▸ Provided data:
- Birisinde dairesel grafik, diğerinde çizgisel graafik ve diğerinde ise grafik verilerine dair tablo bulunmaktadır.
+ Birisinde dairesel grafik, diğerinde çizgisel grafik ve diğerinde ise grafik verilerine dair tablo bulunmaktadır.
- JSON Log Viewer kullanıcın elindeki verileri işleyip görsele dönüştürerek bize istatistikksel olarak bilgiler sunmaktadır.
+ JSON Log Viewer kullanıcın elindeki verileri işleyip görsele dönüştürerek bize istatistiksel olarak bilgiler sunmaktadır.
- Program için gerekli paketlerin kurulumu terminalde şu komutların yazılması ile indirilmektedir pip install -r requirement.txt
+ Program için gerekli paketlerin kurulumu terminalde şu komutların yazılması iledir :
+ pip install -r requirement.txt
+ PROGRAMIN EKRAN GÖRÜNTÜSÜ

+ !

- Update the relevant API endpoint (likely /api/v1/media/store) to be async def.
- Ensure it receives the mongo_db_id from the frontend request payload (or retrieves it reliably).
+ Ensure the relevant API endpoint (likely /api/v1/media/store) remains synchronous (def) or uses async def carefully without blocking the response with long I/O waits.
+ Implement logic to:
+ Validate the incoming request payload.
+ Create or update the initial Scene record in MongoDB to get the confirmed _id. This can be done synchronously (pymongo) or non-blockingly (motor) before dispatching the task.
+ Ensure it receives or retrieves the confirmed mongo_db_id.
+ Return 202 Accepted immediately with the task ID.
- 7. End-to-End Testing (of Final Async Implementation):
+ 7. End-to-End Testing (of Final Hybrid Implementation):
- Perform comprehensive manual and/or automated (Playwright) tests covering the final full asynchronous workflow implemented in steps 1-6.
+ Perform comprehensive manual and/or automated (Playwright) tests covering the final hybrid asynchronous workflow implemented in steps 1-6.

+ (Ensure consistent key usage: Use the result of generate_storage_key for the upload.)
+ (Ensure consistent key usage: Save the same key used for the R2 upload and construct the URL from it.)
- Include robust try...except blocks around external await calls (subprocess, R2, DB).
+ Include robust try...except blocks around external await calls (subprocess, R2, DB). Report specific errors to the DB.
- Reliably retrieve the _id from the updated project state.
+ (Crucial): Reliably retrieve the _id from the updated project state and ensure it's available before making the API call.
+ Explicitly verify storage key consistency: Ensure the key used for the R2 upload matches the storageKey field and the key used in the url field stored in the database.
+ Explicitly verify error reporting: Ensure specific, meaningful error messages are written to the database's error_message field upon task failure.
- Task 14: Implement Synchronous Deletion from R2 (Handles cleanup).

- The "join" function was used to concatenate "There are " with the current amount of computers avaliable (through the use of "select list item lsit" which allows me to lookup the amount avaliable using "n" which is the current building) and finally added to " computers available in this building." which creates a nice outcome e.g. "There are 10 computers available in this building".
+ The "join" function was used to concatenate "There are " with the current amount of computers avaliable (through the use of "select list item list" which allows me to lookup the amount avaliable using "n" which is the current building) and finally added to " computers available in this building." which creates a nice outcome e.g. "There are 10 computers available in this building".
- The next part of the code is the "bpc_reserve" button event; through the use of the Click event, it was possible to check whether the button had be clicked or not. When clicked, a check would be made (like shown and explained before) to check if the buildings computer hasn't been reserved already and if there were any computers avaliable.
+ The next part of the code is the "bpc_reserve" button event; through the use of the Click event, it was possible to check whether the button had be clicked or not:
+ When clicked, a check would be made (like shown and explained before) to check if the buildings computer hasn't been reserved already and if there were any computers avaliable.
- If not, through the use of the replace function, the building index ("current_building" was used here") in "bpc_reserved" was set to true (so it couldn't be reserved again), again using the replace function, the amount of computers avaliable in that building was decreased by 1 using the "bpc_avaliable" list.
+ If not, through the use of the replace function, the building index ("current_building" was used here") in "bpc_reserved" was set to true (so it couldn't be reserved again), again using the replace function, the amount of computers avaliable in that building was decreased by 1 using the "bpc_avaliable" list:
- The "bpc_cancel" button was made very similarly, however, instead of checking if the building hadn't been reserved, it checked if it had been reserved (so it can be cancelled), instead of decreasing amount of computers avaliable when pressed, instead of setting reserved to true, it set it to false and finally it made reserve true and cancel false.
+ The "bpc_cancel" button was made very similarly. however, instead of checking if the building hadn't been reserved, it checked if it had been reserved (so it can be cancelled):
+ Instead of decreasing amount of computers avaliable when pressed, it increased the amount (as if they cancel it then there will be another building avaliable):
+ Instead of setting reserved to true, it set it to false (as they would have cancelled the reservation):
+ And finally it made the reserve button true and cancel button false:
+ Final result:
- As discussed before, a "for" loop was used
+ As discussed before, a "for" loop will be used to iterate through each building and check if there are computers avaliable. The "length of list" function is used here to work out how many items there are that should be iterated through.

▸ Activity: Start at the first line of the material and write everything out exactly.

▸ Answer area:
- Birisinde dairesel grafik, diğerinde çizgisel graafik ve diğerinde ise grafik verilerine dair tablo bulunmaktadır.
+ Birisinde dairesel grafik, diğerinde çizgisel grafik ve diğerinde ise grafik verilerine dair tablo bulunmaktadır.
- JSON Log Viewer kullanıcın elindeki verileri işleyip görsele dönüştürerek bize istatistikksel olarak bilgiler sunmaktadır.
+ JSON Log Viewer kullanıcın elindeki verileri işleyip görsele dönüştürerek bize istatistiksel olarak bilgiler sunmaktadır.
- Program için gerekli paketlerin kurulumu terminalde şu komutların yazılması ile indirilmektedir pip install -r requirement.txt
+ Program için gerekli paketlerin kurulumu terminalde şu komutların yazılması iledir :
+ pip install -r requirement.txt
+ PROGRAMIN EKRAN GÖRÜNTÜSÜ

+ !

- Update the relevant API endpoint (likely /api/v1/media/store) to be async def.
- Ensure it receives the mongo_db_id from the frontend request payload (or retrieves it reliably).
+ Ensure the relevant API endpoint (likely /api/v1/media/store) remains synchronous (def) or uses async def carefully without blocking the response with long I/O waits.
+ Implement logic to:
+ Validate the incoming request payload.
+ Create or update the initial Scene record in MongoDB to get the confirmed _id. This can be done synchronously (pymongo) or non-blockingly (motor) before dispatching the task.
+ Ensure it receives or retrieves the confirmed mongo_db_id.
+ Return 202 Accepted immediately with the task ID.
- 7. End-to-End Testing (of Final Async Implementation):
+ 7. End-to-End Testing (of Final Hybrid Implementation):
- Perform comprehensive manual and/or automated (Playwright) tests covering the final full asynchronous workflow implemented in steps 1-6.
+ Perform comprehensive manual and/or automated (Playwright) tests covering the final hybrid asynchronous workflow implemented in steps 1-6.

+ (Ensure consistent key usage: Use the result of generate_storage_key for the upload.)
+ (Ensure consistent key usage: Save the same key used for the R2 upload and construct the URL from it.)
- Include robust try...except blocks around external await calls (subprocess, R2, DB).
+ Include robust try...except blocks around external await calls (subprocess, R2, DB). Report specific errors to the DB.
- Reliably retrieve the _id from the updated project state.
+ (Crucial): Reliably retrieve the _id from the updated project state and ensure it's available before making the API call.
+ Explicitly verify storage key consistency: Ensure the key used for the R2 upload matches the storageKey field and the key used in the url field stored in the database.
+ Explicitly verify error reporting: Ensure specific, meaningful error messages are written to the database's error_message field upon task failure.
- Task 14: Implement Synchronous Deletion from R2 (Handles cleanup).

- The "join" function was used to concatenate "There are " with the current amount of computers avaliable (through the use of "select list item lsit" which allows me to lookup the amount avaliable using "n" which is the current building) and finally added to " computers available in this building." which creates a nice outcome e.g. "There are 10 computers available in this building".
+ The "join" function was used to concatenate "There are " with the current amount of computers avaliable (through the use of "select list item list" which allows me to lookup the amount avaliable using "n" which is the current building) and finally added to " computers available in this building." which creates a nice outcome e.g. "There are 10 computers available in this building".
- The next part of the code is the "bpc_reserve" button event; through the use of the Click event, it was possible to check whether the button had be clicked or not. When clicked, a check would be made (like shown and explained before) to check if the buildings computer hasn't been reserved already and if there were any computers avaliable.
+ The next part of the code is the "bpc_reserve" button event; through the use of the Click event, it was possible to check whether the button had be clicked or not:
+ When clicked, a check would be made (like shown and explained before) to check if the buildings computer hasn't been reserved already and if there were any computers avaliable.
- If not, through the use of the replace function, the building index ("current_building" was used here") in "bpc_reserved" was set to true (so it couldn't be reserved again), again using the replace function, the amount of computers avaliable in that building was decreased by 1 using the "bpc_avaliable" list.
+ If not, through the use of the replace function, the building index ("current_building" was used here") in "bpc_reserved" was set to true (so it couldn't be reserved again), again using the replace function, the amount of computers avaliable in that building was decreased by 1 using the "bpc_avaliable" list:
- The "bpc_cancel" button was made very similarly, however, instead of checking if the building hadn't been reserved, it checked if it had been reserved (so it can be cancelled), instead of decreasing amount of computers avaliable when pressed, instead of setting reserved to true, it set it to false and finally it made reserve true and cancel false.
+ The "bpc_cancel" button was made very similarly. however, instead of checking if the building hadn't been reserved, it checked if it had been reserved (so it can be cancelled):
+ Instead of decreasing amount of computers avaliable when pressed, it increased the amount (as if they cancel it then there will be another building avaliable):
+ Instead of setting reserved to true, it set it to false (as they would have cancelled the reservation):
+ And finally it made the reserve button true and cancel button false:
+ Final result:
- As discussed before, a "for" loop was used
+ As discussed before, a "for" loop will be used to iterate through each building and check if there are computers avaliable. The "length of list" function is used here to work out how many items there are that should be iterated through.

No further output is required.